The World Wide Web and emerging Internet resource discovery standards for scholarly literature - Networked Scholarly Publishing

Library Trends, Spring, 1995 by Stuart L. Weibel

Retaining SGML Structure for Indexing

The original SGML versions of the documents are used to build an inverted-file database, which is used to search the collection and generate pointers to the HTML version of the document. It is important to note that the original SGML markup is retained in this database, and this markup supports searching in specific fields (for example, limiting the search term to occurrences in the title or abstract). Thus, although the delivery of scholarly journals into the WWW involves some display formatting compromises, it need not result in loss of structured document searching capabilities.

Web Browsers as Remotely Programmable User Interfaces

The World Wide Web is a prominent example of client-server computing. A client is a program that issues a request for service to another, largely independent, piece of software that may reside on the same machine or, more often, on another machine.

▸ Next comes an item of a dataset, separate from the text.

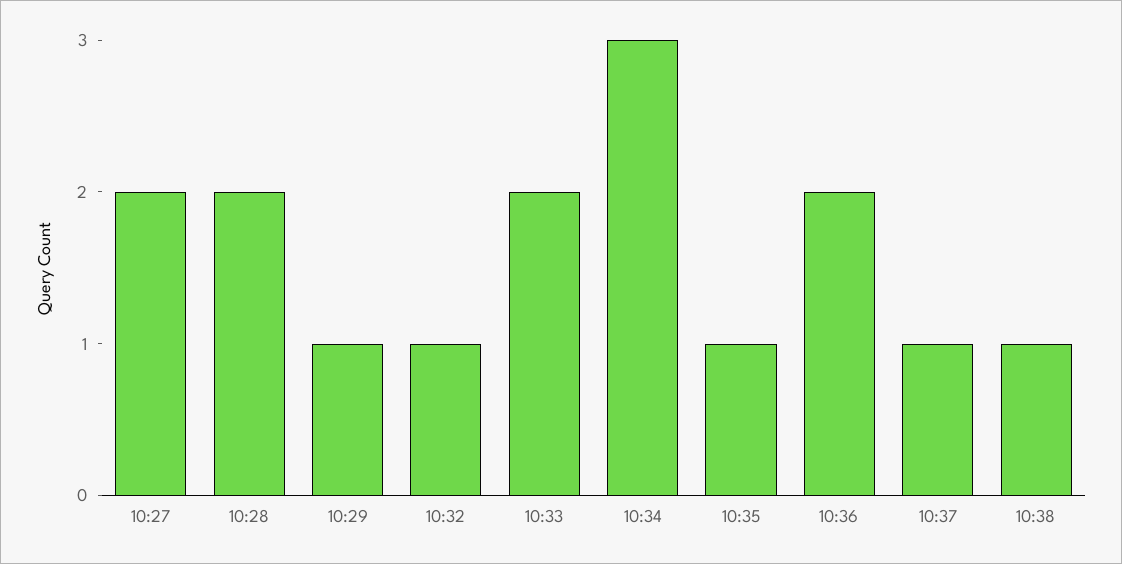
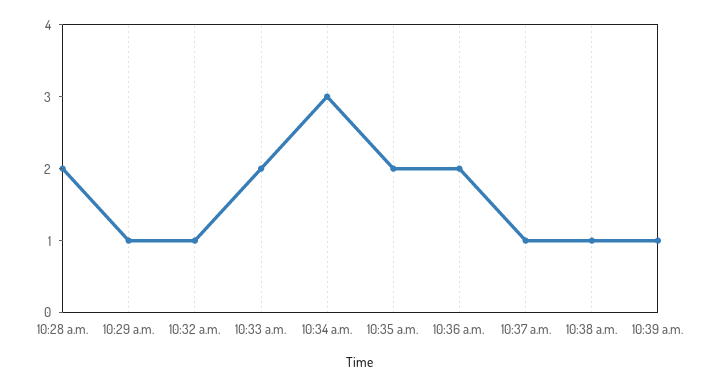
10:27: 2 -> none
10:35: 1 -> 2
10:39 a.m.: none -> 1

The two are linked to the degree that they share a communications protocol - a formally specified language for communicating with each other. The protocol in the Web that supports this client-server communication is called the HyperText Transport Protocol (HTTP).

An HTTP server is a fairly simple piece of software that "listens" at an Internet port for requests issued by a Web browser. In its simplest terms, this request is a string of characters known as a Uniform Resource Locator (URL) that specifies a scheme (ftp, Gopher, or http, for example), a host name (a machine on whose file system the resource resides), and finally, what is interpreted as a path to the location of a file on the host machine (this is not strictly the case but illustrates the basic workings of the protocol).

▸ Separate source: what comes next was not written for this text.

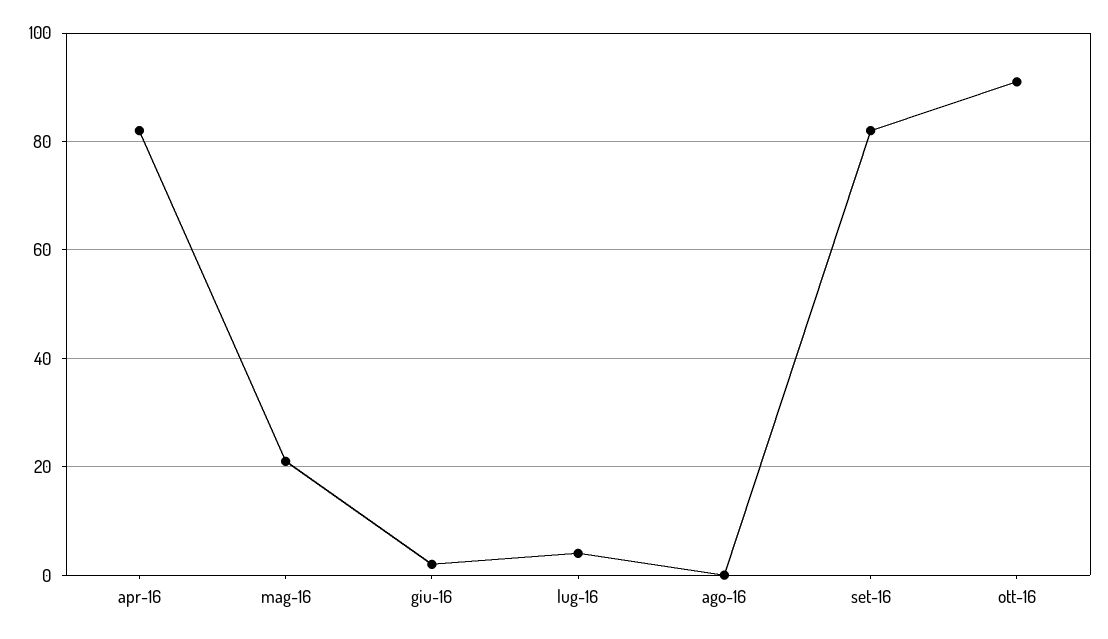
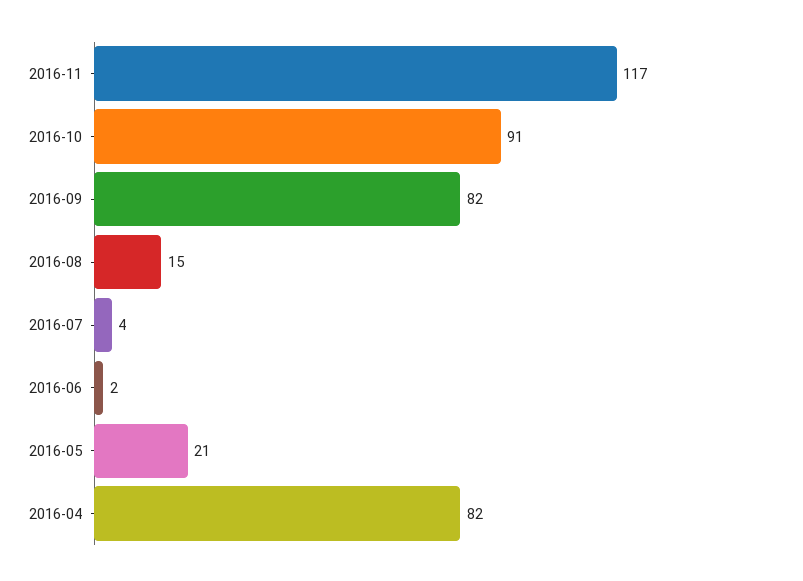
ago-16: 0 -> 15
2016-11: none -> 117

The server, having received a request for a document under its control, sends that file (typically HTML-encoded text) to the client that issued the request. Links may be embedded in the text, allowing users to jump to a different part of the document or another document entirely. In effect, these links become navigational controls embedded in the document, allowing the information provider to program the user interface to a limited degree.

HTML Forms: Getting Information from the User

A capability known as HTML Forms allows the document provider to interact with the user by putting up a template of text entry fields and several varieties of check boxes. The content and structure of the forms can be tailored to the specific task at hand, in effect a remote programming of the Web browser's capability that is as easily modified as any HTML file. Thus the user has what appoaches a universal client application - familiar in its appearance and behavior but adaptable to a wide variety of search and retrieval situations.

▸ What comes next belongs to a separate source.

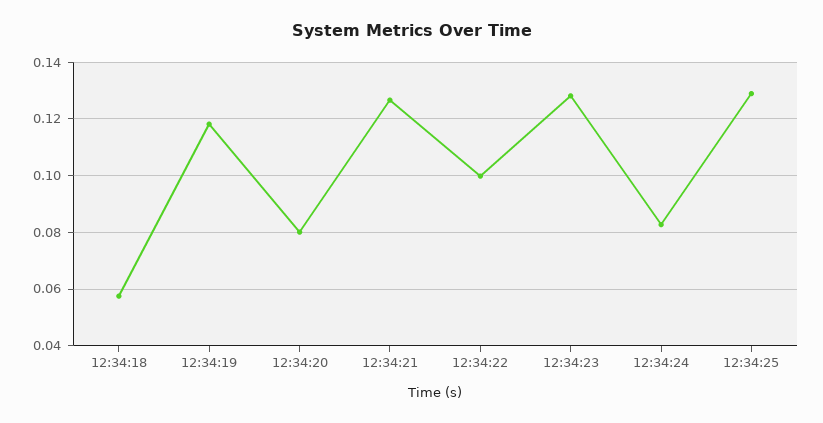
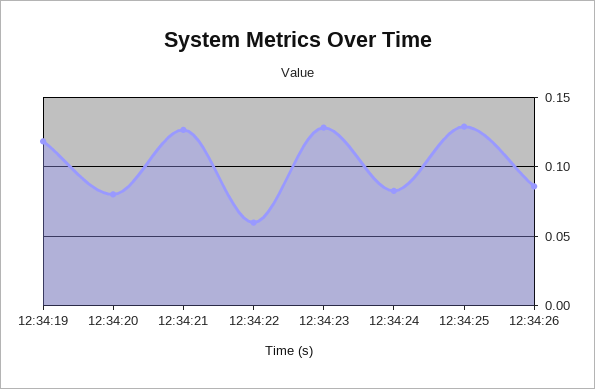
12:34:18: 0.0575 -> none
12:34:22: 0.1 -> 0.06
12:34:26: none -> 0.085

From the provider's point of view, changes in search capabilities no longer require redistributing software to an entire customer base but rather a relatively straightforward change in a data file.

In the future, it is likely that the HTML standard will support a persistent toolbar capability (not unlike the toolbars currently found in Microsoft Windows and Apple Macintosh application software). When this is available, controls will not scroll away as the user moves through a document as they do now.